— TASK INSTRUCTIONS —
Please print the entries below exactly, from the line with "[85,393,100,405] ☐ -> [35,257,48,267] ☑" through the line with "[495,227,510,239] ☐ -> [35,527,54,539] [o]", including both of those lines and leaving out all others.
[SUPPLIED RECORDS]
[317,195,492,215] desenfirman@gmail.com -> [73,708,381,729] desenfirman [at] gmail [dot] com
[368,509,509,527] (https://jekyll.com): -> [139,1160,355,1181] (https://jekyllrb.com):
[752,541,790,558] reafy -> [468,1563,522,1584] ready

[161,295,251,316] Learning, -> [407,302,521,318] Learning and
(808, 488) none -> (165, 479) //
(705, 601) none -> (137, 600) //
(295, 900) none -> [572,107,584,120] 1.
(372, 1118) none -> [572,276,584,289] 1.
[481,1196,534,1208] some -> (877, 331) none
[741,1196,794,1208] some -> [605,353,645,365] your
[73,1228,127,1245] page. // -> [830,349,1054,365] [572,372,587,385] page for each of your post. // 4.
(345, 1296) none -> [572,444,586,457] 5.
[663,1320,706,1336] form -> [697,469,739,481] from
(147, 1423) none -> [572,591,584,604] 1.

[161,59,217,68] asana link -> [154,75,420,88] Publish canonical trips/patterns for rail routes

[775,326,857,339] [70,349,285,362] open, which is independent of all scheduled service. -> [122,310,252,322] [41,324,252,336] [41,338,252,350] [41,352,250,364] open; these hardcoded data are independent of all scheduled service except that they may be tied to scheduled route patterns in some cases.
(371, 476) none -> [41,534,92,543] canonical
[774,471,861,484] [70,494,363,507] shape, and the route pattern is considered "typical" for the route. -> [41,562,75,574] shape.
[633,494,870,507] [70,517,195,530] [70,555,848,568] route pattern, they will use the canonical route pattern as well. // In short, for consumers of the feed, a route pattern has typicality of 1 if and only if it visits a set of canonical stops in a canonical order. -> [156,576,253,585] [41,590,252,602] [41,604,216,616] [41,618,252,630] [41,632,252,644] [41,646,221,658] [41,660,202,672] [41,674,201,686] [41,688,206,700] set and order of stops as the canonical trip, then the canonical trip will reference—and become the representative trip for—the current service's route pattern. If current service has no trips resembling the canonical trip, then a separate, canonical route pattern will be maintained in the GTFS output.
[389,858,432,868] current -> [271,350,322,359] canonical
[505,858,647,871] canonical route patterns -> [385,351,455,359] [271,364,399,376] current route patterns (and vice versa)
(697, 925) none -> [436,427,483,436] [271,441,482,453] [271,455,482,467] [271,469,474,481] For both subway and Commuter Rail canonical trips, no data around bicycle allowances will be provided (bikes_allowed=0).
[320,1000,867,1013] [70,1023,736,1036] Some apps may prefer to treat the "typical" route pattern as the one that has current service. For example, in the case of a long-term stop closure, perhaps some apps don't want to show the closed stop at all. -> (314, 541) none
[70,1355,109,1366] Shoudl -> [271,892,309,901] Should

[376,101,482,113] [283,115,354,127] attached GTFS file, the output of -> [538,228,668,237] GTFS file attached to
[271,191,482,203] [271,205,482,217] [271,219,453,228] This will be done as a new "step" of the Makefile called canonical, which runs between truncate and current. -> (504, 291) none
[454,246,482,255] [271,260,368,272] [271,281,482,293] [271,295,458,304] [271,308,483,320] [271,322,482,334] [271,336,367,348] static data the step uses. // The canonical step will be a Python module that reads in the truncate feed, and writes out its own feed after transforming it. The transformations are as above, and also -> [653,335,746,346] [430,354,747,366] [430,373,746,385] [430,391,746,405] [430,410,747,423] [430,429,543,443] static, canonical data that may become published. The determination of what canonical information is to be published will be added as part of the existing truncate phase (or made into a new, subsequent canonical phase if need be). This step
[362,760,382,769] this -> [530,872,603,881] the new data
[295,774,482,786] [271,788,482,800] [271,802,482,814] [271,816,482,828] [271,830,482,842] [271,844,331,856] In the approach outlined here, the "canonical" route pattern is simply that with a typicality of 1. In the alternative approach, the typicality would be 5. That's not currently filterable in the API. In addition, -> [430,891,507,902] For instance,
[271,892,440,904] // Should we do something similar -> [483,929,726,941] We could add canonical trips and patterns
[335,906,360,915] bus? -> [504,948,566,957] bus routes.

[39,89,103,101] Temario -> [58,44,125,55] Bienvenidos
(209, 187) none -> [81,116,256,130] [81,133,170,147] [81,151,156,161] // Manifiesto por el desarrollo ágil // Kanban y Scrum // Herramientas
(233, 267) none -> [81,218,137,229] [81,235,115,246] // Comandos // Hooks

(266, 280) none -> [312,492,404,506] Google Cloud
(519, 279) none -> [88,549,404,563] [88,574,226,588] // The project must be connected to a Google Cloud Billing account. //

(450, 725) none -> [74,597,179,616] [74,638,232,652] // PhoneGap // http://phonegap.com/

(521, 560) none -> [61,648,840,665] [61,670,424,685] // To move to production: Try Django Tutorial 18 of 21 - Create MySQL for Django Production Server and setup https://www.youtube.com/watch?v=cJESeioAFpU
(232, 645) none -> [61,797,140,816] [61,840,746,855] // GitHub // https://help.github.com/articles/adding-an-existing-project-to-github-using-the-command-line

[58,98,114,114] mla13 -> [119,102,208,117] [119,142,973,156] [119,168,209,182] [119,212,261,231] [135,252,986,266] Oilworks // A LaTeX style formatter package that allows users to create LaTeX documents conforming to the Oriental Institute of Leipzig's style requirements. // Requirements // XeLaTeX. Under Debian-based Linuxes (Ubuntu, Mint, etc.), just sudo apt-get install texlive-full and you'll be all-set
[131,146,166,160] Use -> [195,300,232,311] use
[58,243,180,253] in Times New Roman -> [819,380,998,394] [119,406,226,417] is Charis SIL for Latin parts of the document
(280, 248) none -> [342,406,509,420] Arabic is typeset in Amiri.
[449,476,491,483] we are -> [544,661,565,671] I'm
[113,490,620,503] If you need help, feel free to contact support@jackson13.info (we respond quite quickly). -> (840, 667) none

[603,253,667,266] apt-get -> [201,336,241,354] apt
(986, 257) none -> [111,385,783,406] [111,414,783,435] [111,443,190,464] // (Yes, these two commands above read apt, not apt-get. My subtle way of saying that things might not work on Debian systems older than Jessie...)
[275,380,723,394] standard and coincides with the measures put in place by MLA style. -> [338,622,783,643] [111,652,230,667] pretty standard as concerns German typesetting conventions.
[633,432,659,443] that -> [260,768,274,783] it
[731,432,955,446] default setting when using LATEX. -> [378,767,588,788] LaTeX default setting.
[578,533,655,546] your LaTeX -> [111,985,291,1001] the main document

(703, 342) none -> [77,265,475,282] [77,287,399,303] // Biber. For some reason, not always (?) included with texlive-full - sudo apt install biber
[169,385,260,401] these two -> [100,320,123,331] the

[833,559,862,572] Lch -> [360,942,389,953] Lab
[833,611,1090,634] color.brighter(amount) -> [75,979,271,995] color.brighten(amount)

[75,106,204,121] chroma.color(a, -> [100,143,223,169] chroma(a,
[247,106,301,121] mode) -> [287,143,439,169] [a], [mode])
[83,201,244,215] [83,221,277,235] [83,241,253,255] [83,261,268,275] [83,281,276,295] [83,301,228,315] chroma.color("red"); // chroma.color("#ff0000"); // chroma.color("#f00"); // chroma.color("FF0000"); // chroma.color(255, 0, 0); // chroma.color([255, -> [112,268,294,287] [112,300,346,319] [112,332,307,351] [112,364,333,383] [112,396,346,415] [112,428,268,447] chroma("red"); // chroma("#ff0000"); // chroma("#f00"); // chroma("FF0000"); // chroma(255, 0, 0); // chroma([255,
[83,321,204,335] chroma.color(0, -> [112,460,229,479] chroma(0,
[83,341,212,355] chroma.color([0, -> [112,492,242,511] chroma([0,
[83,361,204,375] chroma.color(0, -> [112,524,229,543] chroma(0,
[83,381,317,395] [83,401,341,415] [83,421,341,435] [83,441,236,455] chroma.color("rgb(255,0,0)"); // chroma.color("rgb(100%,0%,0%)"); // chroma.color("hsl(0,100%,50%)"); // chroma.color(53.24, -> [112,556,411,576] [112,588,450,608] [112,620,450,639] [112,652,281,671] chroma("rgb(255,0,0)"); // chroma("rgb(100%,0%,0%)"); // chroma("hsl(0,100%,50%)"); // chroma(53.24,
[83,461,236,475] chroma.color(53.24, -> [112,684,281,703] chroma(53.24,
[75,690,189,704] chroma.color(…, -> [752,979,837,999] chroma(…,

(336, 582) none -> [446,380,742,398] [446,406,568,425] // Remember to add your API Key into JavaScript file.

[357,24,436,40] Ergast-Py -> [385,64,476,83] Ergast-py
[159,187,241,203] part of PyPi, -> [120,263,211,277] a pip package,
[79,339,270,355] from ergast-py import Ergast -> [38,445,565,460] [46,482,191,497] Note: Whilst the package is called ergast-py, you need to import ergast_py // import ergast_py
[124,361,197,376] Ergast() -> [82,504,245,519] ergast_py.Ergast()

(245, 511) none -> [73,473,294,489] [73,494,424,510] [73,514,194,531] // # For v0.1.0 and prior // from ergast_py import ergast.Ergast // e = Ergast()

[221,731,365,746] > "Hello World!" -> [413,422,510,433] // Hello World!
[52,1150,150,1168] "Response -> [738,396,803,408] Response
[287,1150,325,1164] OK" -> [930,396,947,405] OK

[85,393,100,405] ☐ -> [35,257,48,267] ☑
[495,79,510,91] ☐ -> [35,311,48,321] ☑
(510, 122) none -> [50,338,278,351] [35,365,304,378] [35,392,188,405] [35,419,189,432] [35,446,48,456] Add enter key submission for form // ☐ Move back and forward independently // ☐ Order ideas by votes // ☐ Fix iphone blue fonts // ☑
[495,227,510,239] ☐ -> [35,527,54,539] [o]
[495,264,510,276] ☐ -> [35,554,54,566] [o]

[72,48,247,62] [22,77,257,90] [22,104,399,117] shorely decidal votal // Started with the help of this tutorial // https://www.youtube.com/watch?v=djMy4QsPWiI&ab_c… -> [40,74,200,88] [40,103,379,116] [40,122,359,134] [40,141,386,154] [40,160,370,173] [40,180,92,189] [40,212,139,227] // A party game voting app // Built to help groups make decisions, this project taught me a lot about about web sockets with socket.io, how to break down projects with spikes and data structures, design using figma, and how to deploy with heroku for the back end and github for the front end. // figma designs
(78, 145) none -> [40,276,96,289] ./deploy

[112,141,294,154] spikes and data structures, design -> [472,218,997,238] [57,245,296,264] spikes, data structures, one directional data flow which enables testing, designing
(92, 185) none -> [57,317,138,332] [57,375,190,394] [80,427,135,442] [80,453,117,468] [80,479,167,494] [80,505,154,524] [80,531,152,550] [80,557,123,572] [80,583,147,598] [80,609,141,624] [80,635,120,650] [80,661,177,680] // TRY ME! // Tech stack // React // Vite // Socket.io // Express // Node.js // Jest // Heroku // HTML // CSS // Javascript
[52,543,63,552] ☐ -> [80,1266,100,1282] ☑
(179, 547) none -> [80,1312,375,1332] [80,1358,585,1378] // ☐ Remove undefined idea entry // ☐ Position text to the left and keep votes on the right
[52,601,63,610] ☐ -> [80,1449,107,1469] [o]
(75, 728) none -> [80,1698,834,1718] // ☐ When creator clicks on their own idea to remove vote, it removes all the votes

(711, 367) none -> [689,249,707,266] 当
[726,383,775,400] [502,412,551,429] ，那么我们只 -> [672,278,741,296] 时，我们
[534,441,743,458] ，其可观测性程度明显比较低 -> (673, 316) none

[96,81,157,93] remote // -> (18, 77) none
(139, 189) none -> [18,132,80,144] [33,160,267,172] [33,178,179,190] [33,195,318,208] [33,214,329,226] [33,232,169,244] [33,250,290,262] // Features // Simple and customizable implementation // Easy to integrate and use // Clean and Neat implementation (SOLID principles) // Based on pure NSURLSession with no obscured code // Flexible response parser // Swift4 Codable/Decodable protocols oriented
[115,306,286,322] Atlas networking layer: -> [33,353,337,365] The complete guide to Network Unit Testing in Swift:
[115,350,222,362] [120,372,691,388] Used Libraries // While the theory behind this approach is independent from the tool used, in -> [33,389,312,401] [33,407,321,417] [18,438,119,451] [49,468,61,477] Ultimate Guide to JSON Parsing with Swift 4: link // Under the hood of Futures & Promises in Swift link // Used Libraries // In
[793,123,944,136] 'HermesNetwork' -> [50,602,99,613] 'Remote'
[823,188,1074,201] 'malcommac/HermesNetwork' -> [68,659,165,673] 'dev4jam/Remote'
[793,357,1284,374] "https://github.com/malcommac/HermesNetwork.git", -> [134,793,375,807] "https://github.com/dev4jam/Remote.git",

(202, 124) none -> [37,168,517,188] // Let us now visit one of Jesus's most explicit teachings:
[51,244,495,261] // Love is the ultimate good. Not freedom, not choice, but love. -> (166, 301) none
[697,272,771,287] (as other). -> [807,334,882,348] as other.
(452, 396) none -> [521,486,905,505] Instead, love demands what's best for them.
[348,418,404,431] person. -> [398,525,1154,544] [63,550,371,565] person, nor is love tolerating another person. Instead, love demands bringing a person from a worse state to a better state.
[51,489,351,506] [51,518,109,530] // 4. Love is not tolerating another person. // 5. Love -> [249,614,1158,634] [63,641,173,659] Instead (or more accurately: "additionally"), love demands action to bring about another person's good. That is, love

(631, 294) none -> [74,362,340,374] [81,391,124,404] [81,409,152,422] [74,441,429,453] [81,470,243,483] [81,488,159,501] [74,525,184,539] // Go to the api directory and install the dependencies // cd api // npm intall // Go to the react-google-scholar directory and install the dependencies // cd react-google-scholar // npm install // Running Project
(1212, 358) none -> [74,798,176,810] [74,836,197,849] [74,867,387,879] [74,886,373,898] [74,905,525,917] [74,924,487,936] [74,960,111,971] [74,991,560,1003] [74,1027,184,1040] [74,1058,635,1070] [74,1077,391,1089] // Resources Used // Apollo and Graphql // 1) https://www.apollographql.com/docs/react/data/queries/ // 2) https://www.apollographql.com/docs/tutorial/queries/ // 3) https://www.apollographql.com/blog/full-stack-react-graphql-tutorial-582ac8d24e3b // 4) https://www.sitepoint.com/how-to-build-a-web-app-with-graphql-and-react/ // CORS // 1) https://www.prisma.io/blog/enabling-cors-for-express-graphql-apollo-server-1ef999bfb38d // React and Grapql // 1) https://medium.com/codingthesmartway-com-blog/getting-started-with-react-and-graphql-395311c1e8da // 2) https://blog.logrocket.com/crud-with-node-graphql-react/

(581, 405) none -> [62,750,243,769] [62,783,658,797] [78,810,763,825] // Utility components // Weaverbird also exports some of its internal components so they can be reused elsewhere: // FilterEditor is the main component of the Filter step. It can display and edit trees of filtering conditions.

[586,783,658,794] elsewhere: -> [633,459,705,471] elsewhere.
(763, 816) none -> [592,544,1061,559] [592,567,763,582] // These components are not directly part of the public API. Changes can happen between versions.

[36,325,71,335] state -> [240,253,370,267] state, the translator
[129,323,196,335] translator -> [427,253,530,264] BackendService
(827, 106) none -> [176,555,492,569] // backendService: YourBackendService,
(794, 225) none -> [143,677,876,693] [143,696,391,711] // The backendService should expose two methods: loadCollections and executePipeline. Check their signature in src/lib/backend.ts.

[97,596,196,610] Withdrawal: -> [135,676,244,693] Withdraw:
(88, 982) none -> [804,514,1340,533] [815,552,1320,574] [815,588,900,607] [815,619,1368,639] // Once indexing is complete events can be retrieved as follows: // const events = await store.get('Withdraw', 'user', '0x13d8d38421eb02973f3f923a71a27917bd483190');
[/SUPPLIED RECORDS]
— EXPECTED ANSWER —
[85,393,100,405] ☐ -> [35,257,48,267] ☑
[495,79,510,91] ☐ -> [35,311,48,321] ☑
(510, 122) none -> [50,338,278,351] [35,365,304,378] [35,392,188,405] [35,419,189,432] [35,446,48,456] Add enter key submission for form // ☐ Move back and forward independently // ☐ Order ideas by votes // ☐ Fix iphone blue fonts // ☑
[495,227,510,239] ☐ -> [35,527,54,539] [o]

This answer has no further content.